1. From the NSX Manager or the runner IP host (Linux jump host from which you can access the Kubernetes cluster), run the following command.
  
  kubectl -n nsxi-platform port-forward svc/druid-coordinator 18281:8281 --address 0.0.0.0
2. Open a Druid console using the following command: https://<VM IP>:18281, where VM IP is the runner IP.
3. Find the tasks which are in Pending state and perform a hard reset of all the supervisors related to those pending tasks.
4. Restart proton on all the NSX Managers using the systemctl restart proton command for triggering a full sync.
Issue 2879667: Traffic flows are not streamed through the PubSub channel after NSX Intelligence is migrated to version 3.2.0.

After migrating from NSX Intelligence 1.2.x to NSX Intelligence 3.2.0, the entries in the PubSub subscription table are not updated to point to the correct Kafka broker endpoint. Hence, there are no traffic flows being received from the subscription.

Workaround: Create a new data subscription.
Issue 2879564: Any custom NSX Intelligence configuration values that were set prior to NSX Intelligence 3.2.0 are overridden with the default values post migration.

If you made customizations to the host configuration in previous NSX Intelligence releases, those customizations are canceled after migrating to NSX Intelligence 3.2.0.

Workaround: To reapply the custom host configuration values, make the following call:

PATCH napp/api/v1/intelligence/data-collection/host-config
Issue 2885186: After upgrading from NSX-T 3.1 to NSX-T 3.2, unable to see the data when you apply filter or open group flow details.

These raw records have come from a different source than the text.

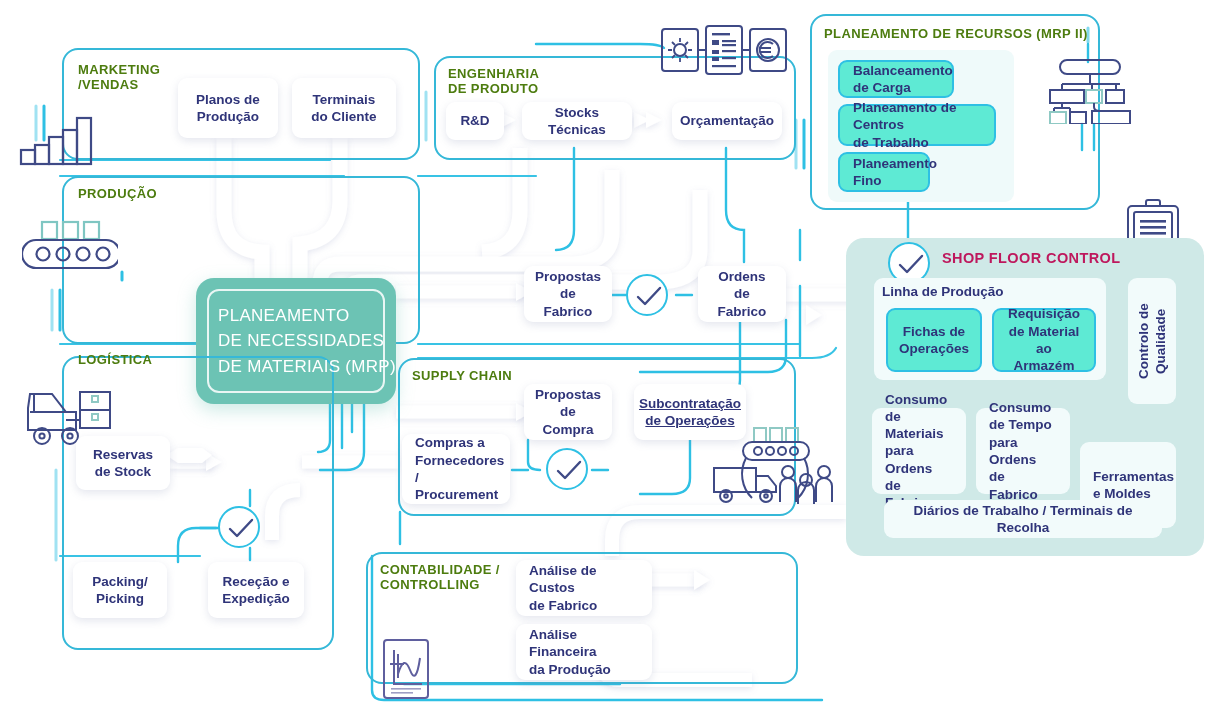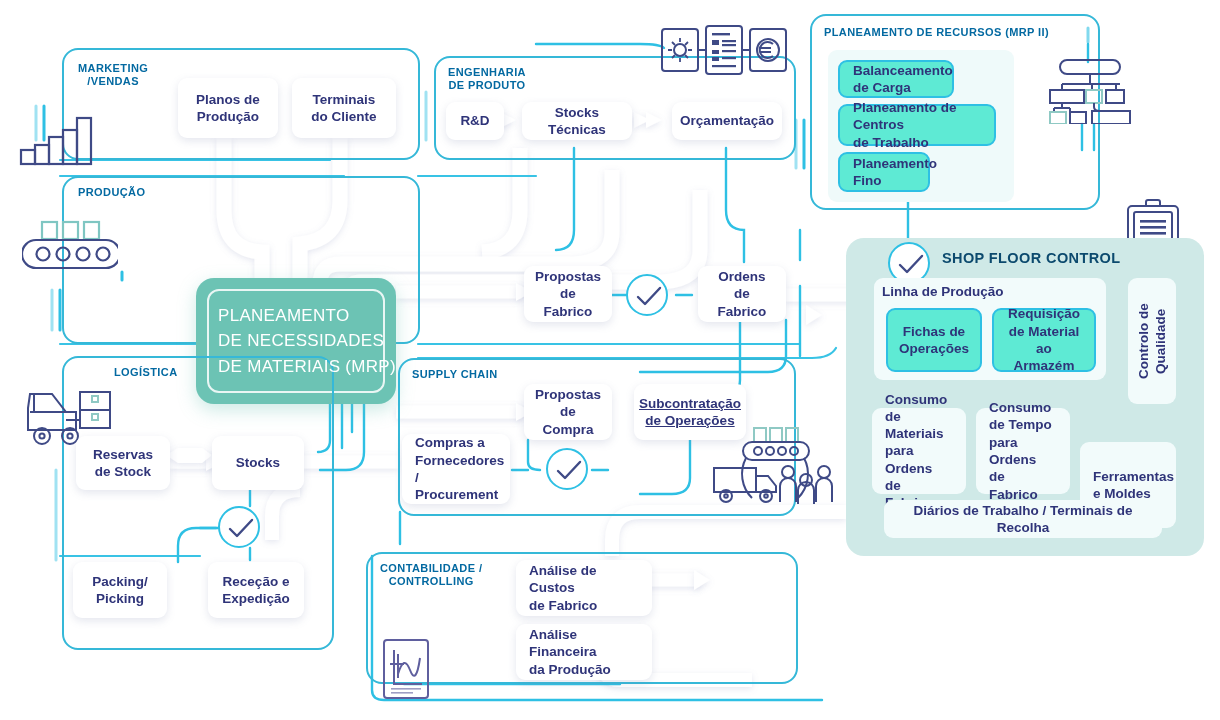--- a/index.html
+++ b/index.html
@@ -9,7 +9,7 @@
   #panels{position:absolute;left:0;top:0;width:1220px;height:720px;}
 
   .panel{position:absolute;border:2px solid #35b8d8;border-radius:16px;box-sizing:border-box;background:transparent;}
-  .panel-title{position:absolute;color:#0369a1;font-weight:bold;font-size:11px;letter-spacing:.4px;line-height:1.18;white-space:pre-line;text-align:center;}
+  .panel-title{position:absolute;color:#4d7c0f;font-weight:bold;font-size:13px;letter-spacing:.4px;line-height:1.18;white-space:pre-line;}
 
   .card{position:absolute;background:#ffffff;border-radius:9px;box-sizing:border-box;
         display:flex;align-items:center;justify-content:flex-start;

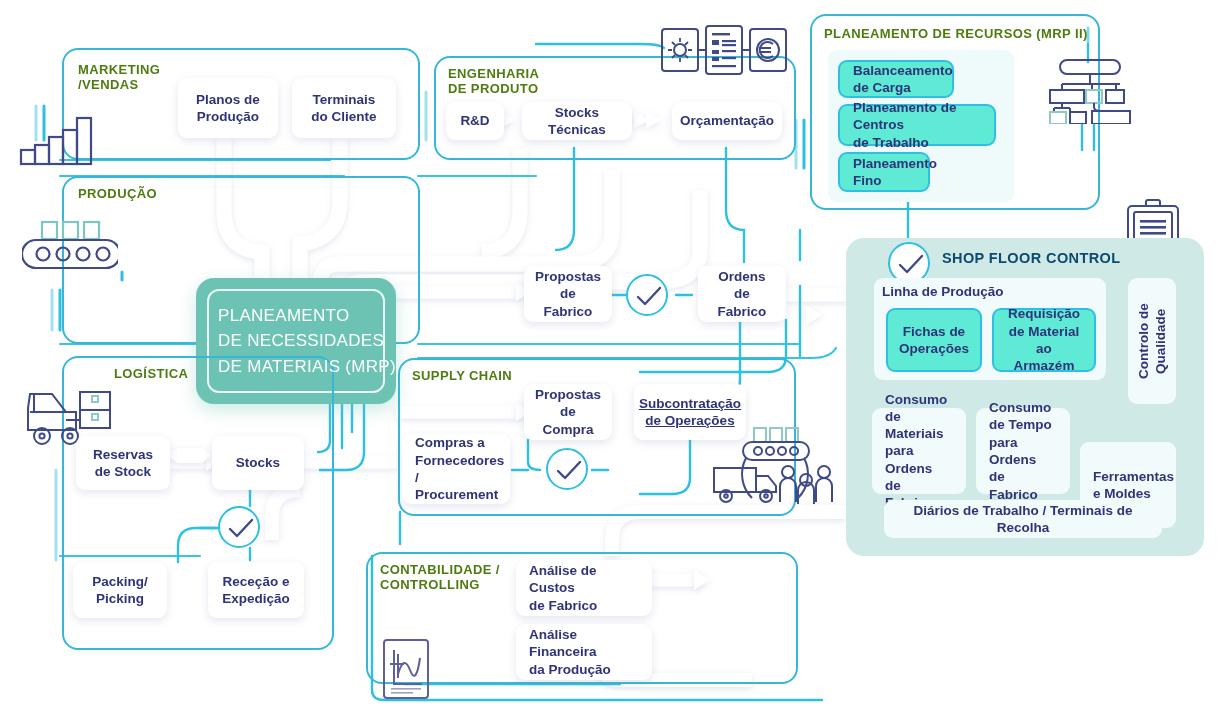--- a/index.html
+++ b/index.html
@@ -29,7 +29,7 @@
   .mrp .mrp-txt{position:relative;z-index:2;}
 
   .sfc{position:absolute;background:#cfe9e7;border-radius:18px;box-sizing:border-box;}
-  .sfc-title{position:absolute;color:#0c4a6e;font-weight:bold;font-size:14.5px;letter-spacing:.4px;}
+  .sfc-title{position:absolute;color:#be185d;font-weight:bold;font-size:14.5px;letter-spacing:.4px;}
 
   .vtext{writing-mode:vertical-rl;transform:rotate(180deg);text-align:center;justify-content:center;align-items:center;display:flex;}
 

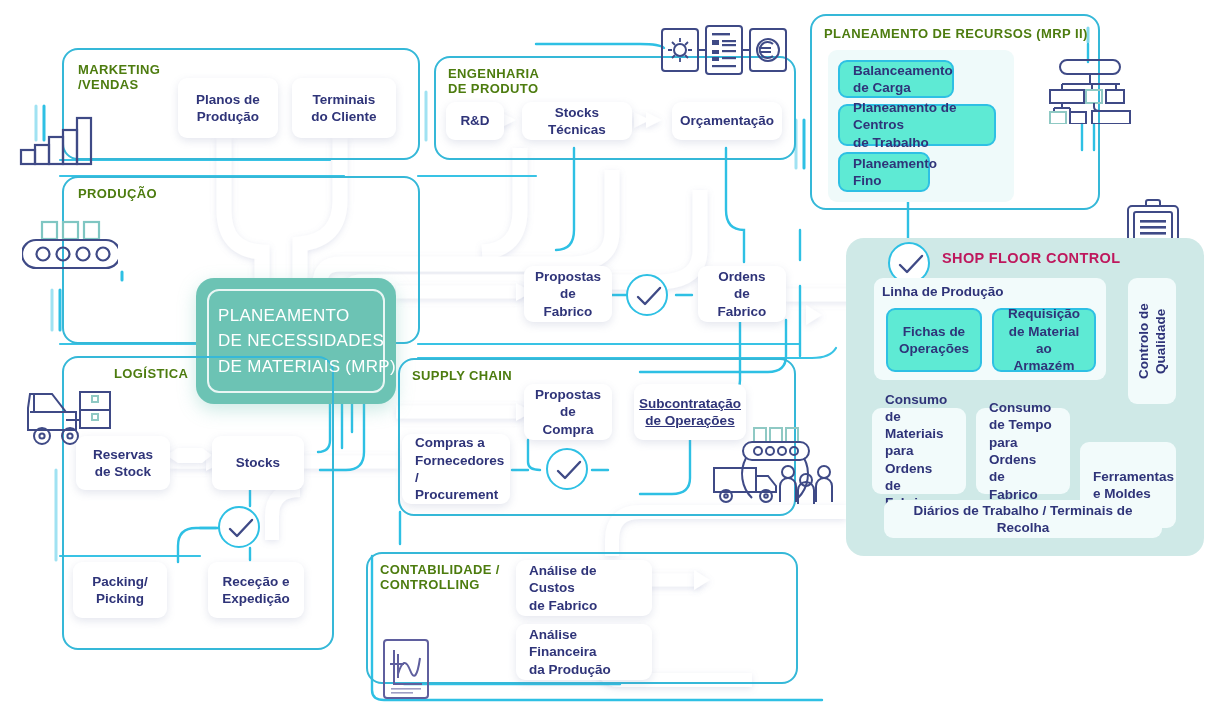--- a/index.html
+++ b/index.html
@@ -314,7 +314,7 @@
 de Fabrico</div>
 
     <div class="panel" style="left:62px;top:356px;width:272px;height:294px;"></div>
-    <div class="panel-title" style="left:78px;top:366px;margin-left:36px;">LOGÍSTICA</div>
+    <div class="panel-title" style="left:78px;top:352px;">LOGÍSTICA</div>
 
     <svg class="icon" style="left:22px;top:382px;" width="96" height="66" viewBox="0 0 96 66">
       <g fill="none" stroke="#3f4a86" stroke-width="2">

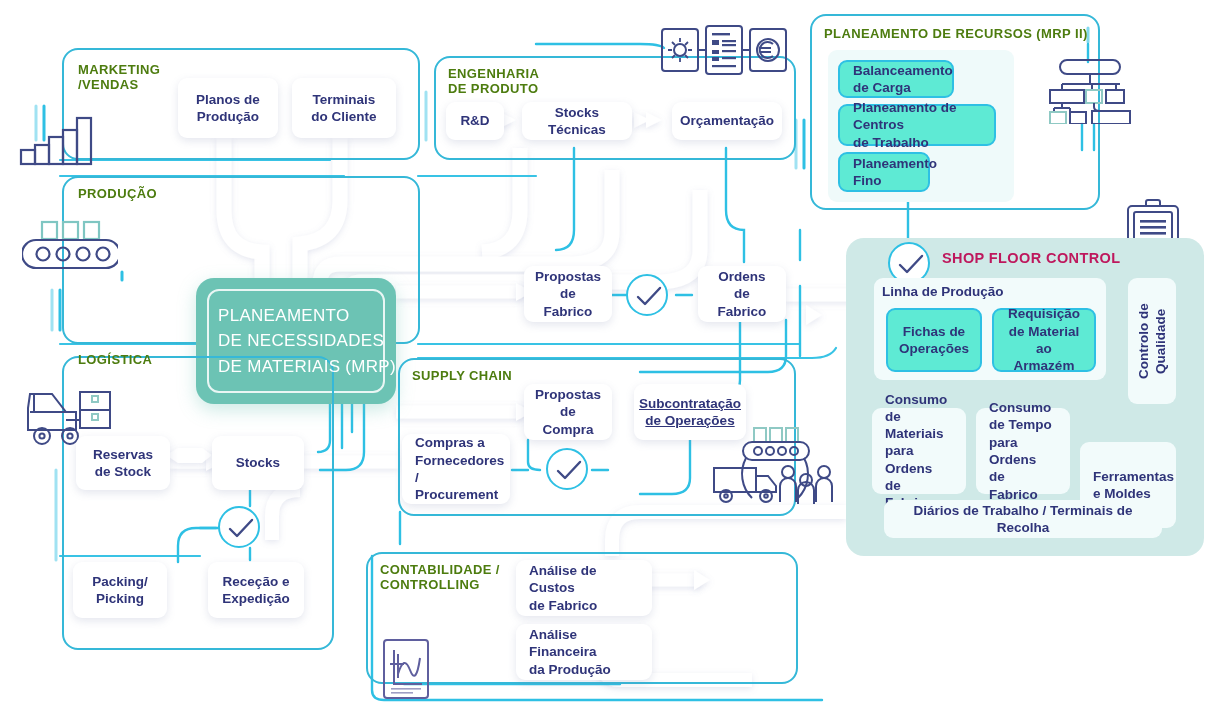--- a/index.html
+++ b/index.html
@@ -334,7 +334,6 @@
 
     <div class="card center" style="left:76px;top:436px;width:94px;height:54px;">Reservas
 de Stock</div>
-    <div class="card center" style="left:212px;top:436px;width:92px;height:54px;">Stocks</div>
     <div class="check" style="left:218px;top:506px;">
       <svg width="28" height="24" viewBox="0 0 28 24">
           <path d="M3 12 L10 19 L25 3" fill="none" stroke="#3f4a86" stroke-width="2.4" stroke-linecap="round" stroke-linejoin="round"></path>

Flow details dialog is empty after migration or doesn't report flows when applying filter.

Workaround: None. System should work normally after 30 minutes.
Issue 2839668: Old traffic flow data and configuration data from the previous NSX Intelligence deployment are still displayed after NSX Intelligence is reactivated.

If NSX Intelligence is deactivated, but the NSX Application Platform remains deployed, the old traffic flow data and configuration data from the previous NSX Intelligence deployment continue to be displayed after NSX Intelligence is reactivated. There is no easy way to clean up the old data and keep them from being displayed.

Workaround: Contact the VMware Support team for assistance with cleaning up the old data.
Issue 2599301: Some active sessions are not visible on the NSX Intelligence user interface for the Last 1 Hour view and are not picked up by the Recommendations module for recommending policies.

There are active traffic flows running on compute hosts, but these traffic flows are not visible in the Last 1 Hour view on the NSX Intelligence user interface. Starting a recommendation analysis for the involved compute hosts does not generate any recommendations for those traffic flows even though those traffic flows are unsegmented.

Workaround: Synchronize the timestamps across all the compute hosts that are exporting the network traffic flows.
Issue 2389691: Publish recommendation job fails with error "request payload size exceeds the permitted limit, max 2,000 objects are allowed per request."

If you try to publish a single recommendation job that contains more than 2,000 objects, it will fail with error "request payload size exceeds the permitted limit, max 2,000 objects are allowed per request."

Workaround: Reduce the number of objects to fewer than 2,000 in the recommendation job and retry the publication.